In his letter1 on our paper2 Tapia Granados suggested that we were obviously looking for increments in mortality. However, looking for mortality upsurges followed by an economic recession was not our mission in the paper. Rather, we were concerned about why all-cause mortality was so reluctant to respond to a powerful economic recession in South Korea.3,4 While South Korea experienced economic recessions in the early 1980s and late 1990s, ‘the momentum’ in the increase in life expectancy was hardly affected. Based on the Korean National Statistical Office's calculation (Figure 1),5 male life expectancy at birth in South Korea inexorably increased from 59.0 in 1971 to 73.9 in 2003, representing a nearly half year increase in life expectancy per calendar year. Patterns in women were the same. According to the OECD health data,6 South Korea registered the greatest gains in life expectancy among OECD countries during the past 4 decades. Actually, the gain in life expectancy after the 1997 economic crisis was greater than the gain before the crisis as we mentioned elsewhere.4
To understand why mortality was resilient to severe changes in macro-economic conditions we needed to comprehend the cause-specific structure of mortality in the population, the early and later life exposures affecting different causes of death across different birth cohorts, background mortality trends over time, and the specific mechanisms that might link macro-economic conditions with different causes of death. We thought that South Korea's cause-specific structure, greatly influenced by causes with important early life exposures such as stomach cancer, hemorrhagic stroke, liver cancer and disease (by hepatitis B in South Korea), and tuberculosis, could help explain the mortality patterns during the economic crisis, as well as the rapid mortality decline during the past decades.
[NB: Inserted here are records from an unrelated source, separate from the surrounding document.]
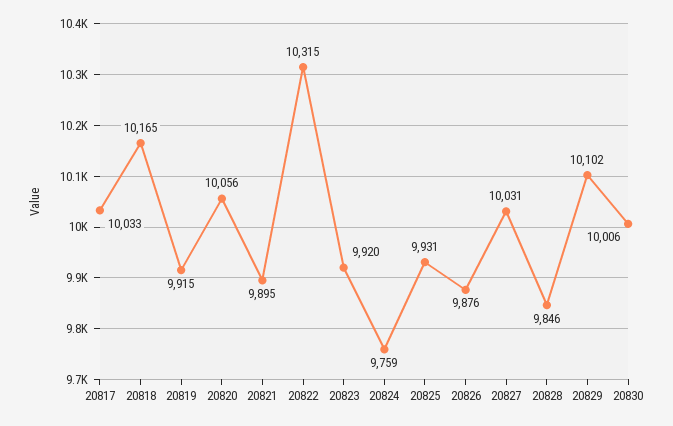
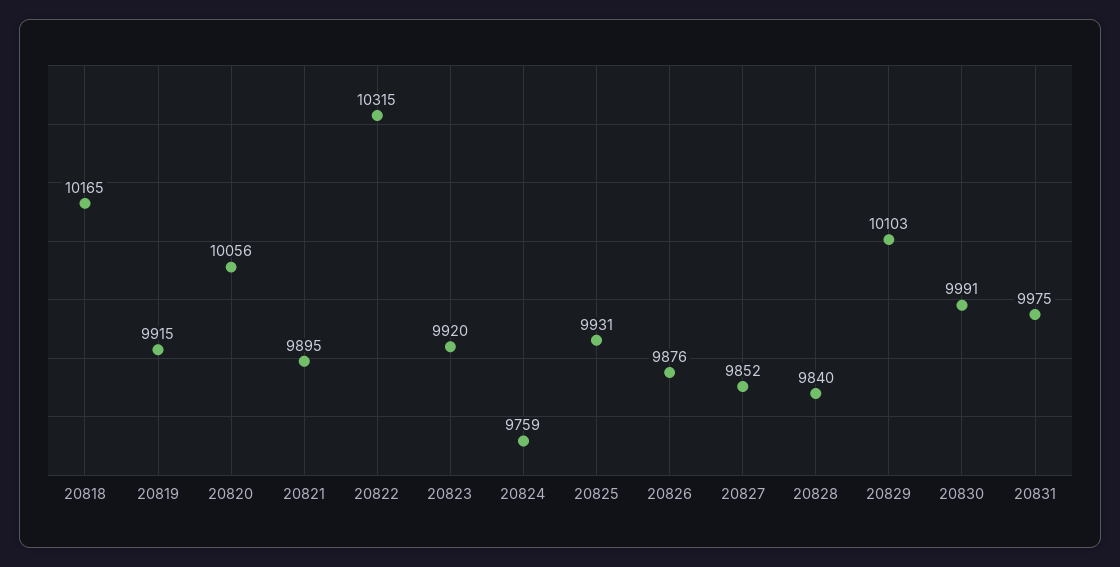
20817: 10033 -> none
20827: 10031 -> 9852
20828: 9846 -> 9840
20829: 10102 -> 10103
20830: 10006 -> 9991
20831: none -> 9975

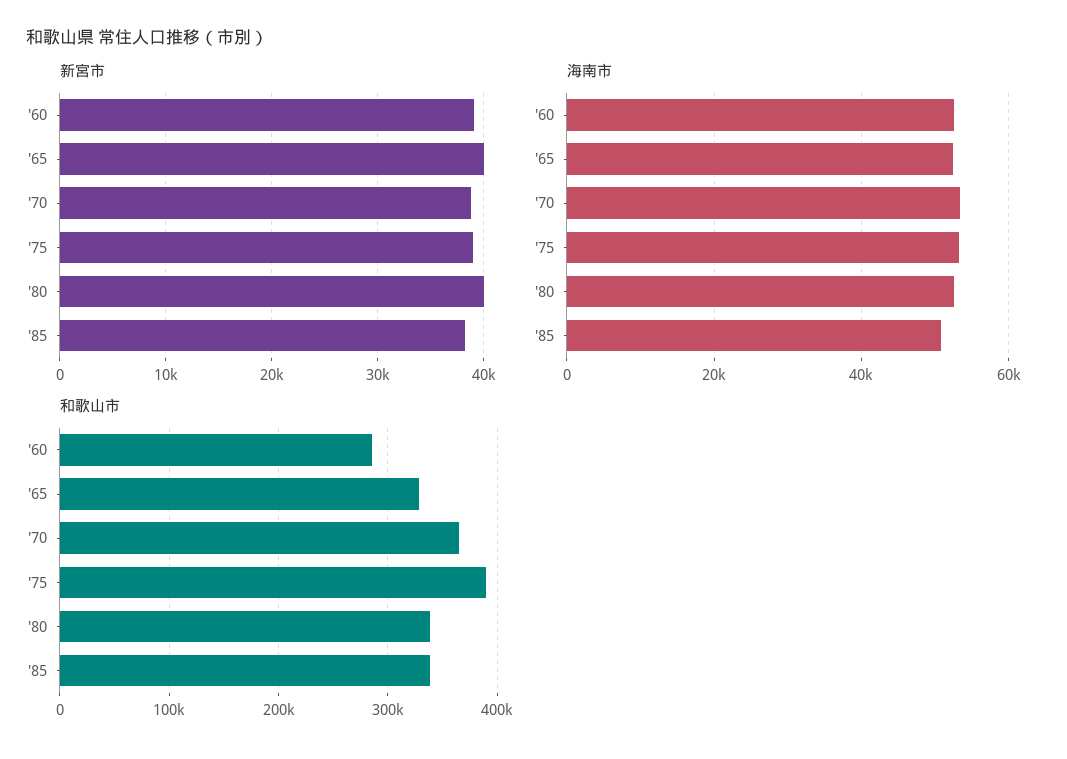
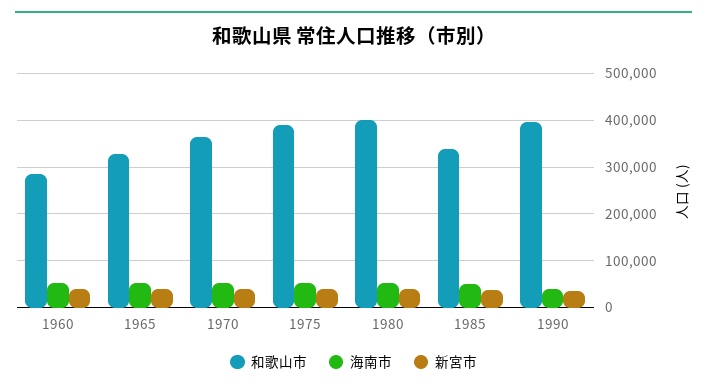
和歌山市, '80: 340000 -> 400000
和歌山市, 1990: none -> 400000
海南市, 1990: none -> 40000
新宮市, 1990: none -> 40000

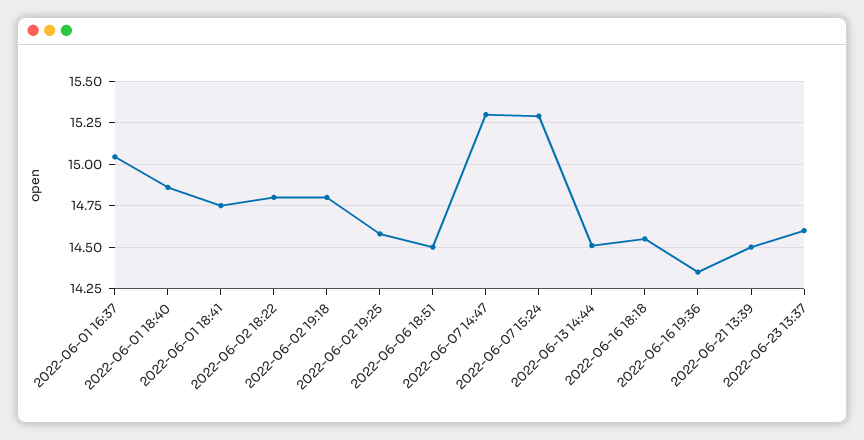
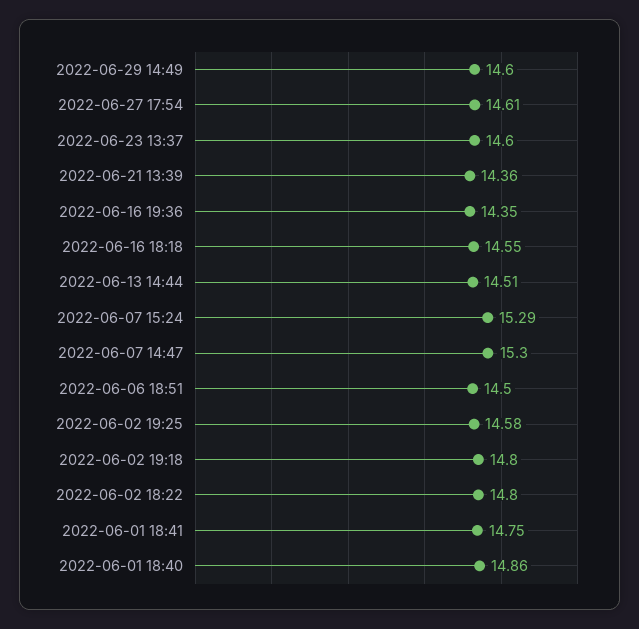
2022-06-01 16:37: 15.05 -> none
2022-06-21 13:39: 14.5 -> 14.36
2022-06-29 14:49: none -> 14.6
2022-06-27 17:54: none -> 14.61

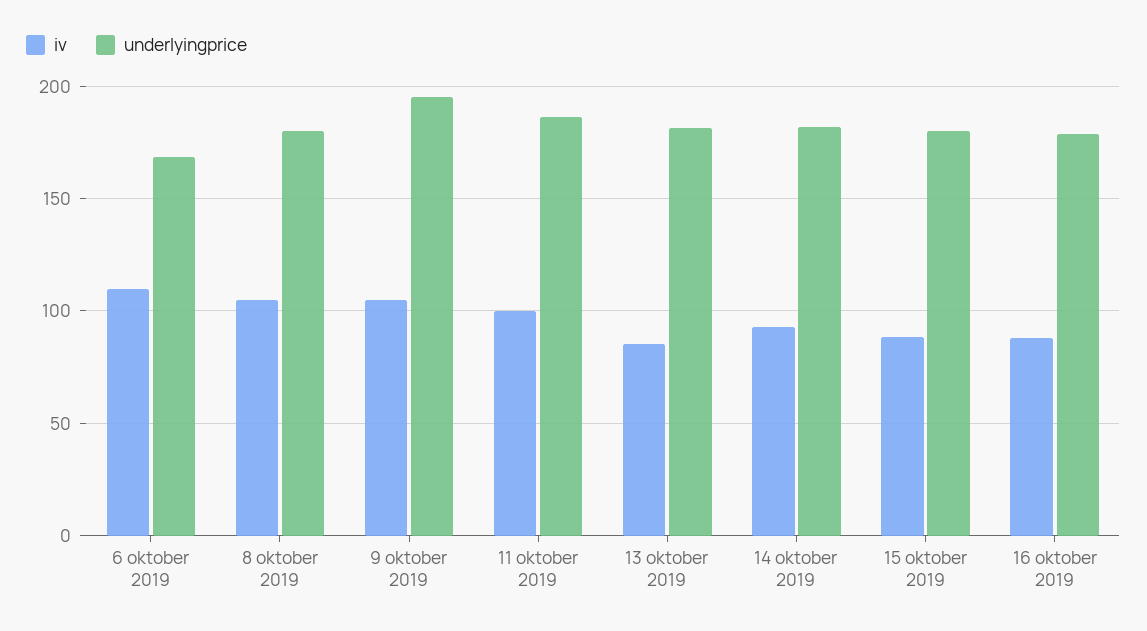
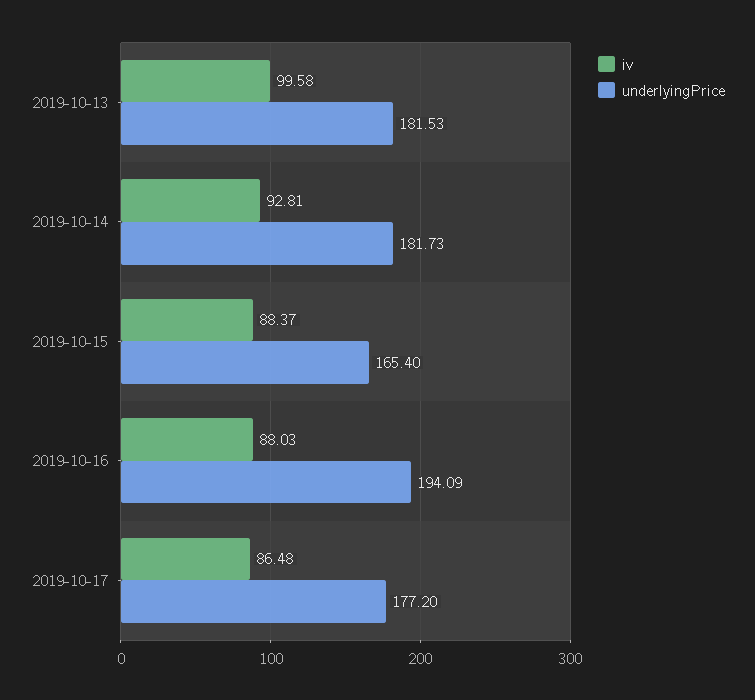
iv, 6 oktober 2019: 110 -> none
underlyingprice, 6 oktober 2019: 170 -> none
iv, 8 oktober 2019: 105 -> none
underlyingprice, 8 oktober 2019: 180 -> none
iv, 9 oktober 2019: 105 -> none
underlyingprice, 9 oktober 2019: 195 -> none
iv, 11 oktober 2019: 100 -> none
underlyingprice, 11 oktober 2019: 185 -> none
iv, 13 oktober 2019: 85 -> 99.58
underlyingprice, 15 oktober 2019: 180 -> 165.4
underlyingprice, 16 oktober 2019: 180 -> 194.09
iv, 2019-10-17: none -> 86.48
underlyingprice, 2019-10-17: none -> 177.2

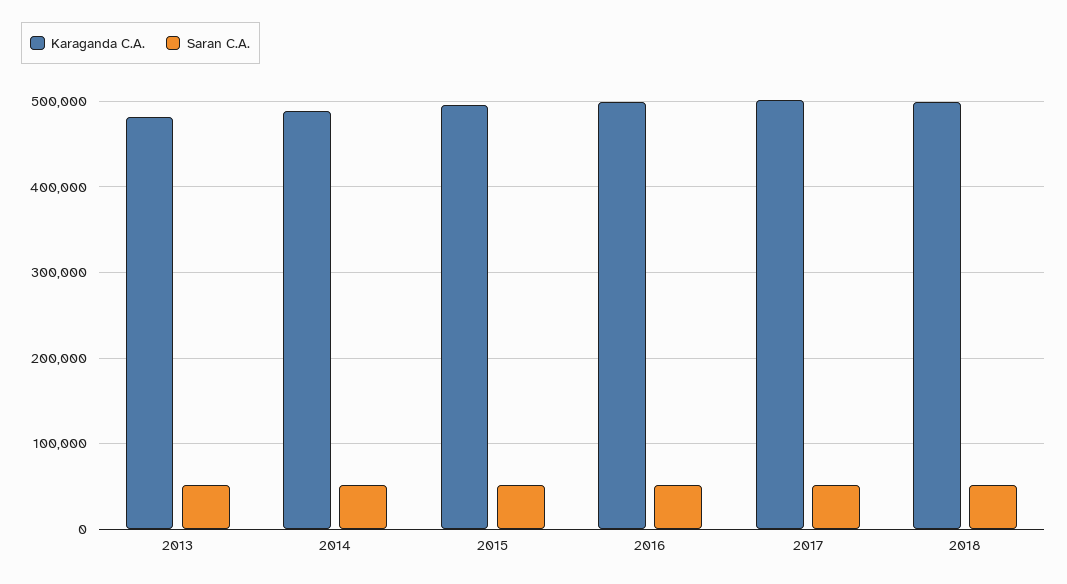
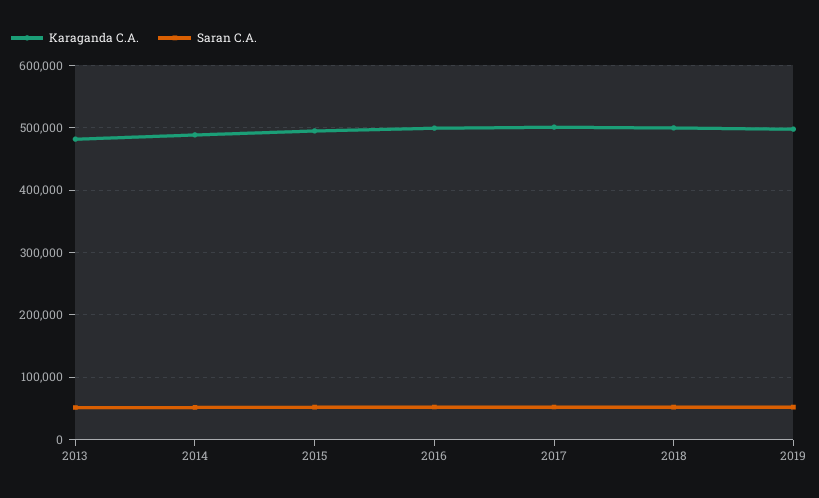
Karaganda C.A., 2019: none -> 500000
Saran C.A., 2019: none -> 50000

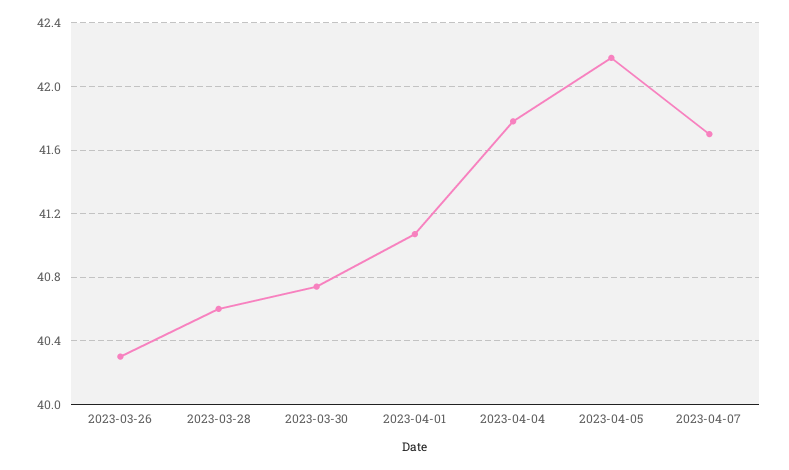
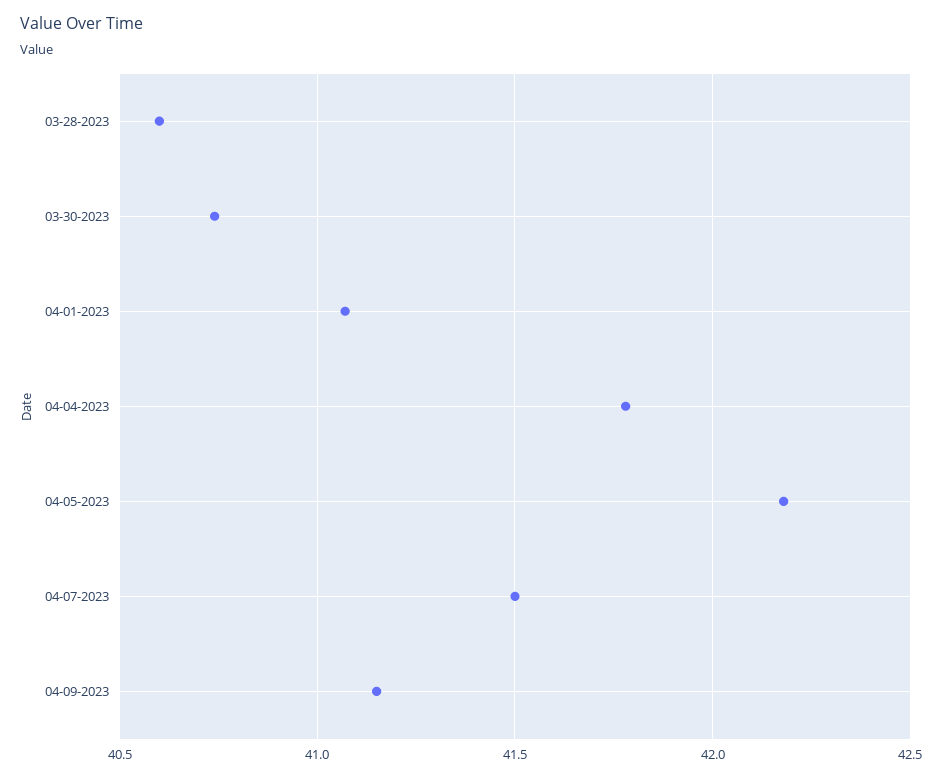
2023-03-26: 40.3 -> none
2023-04-07: 41.7 -> 41.5
04-09-2023: none -> 41.15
In our paper, we found mortality effects of economic recession in two major external causes (suicides and transport accidents) as Tapia Granados did in US.7 However, we could not conclude definitely that mortality trends or fluctuations in several causes were due to the economic crisis because those causes accounted for the relatively small proportion of total mortality, and thus we could not completely exclude the possibility of chance variation or the extension of background trends. Thus, we agree that the application of econometric techniques to longer time series such as Tapia Granados suggests is certainly a useful way to move forward to examining mortality effects of economic recession, because use of limited time series of data may produce questionable results.4 Although long-term mortality data like in the US do not exist in South Korea and the quality of South Korean death certificate data before 1990 would be suboptimal,8 use of longer term mortality data, available after 1983 from National Statistical Office of Korea,5 may provide better evidence for an undetected mortality effect of major changes in the South Korean market economy.
Conflict of interest: None.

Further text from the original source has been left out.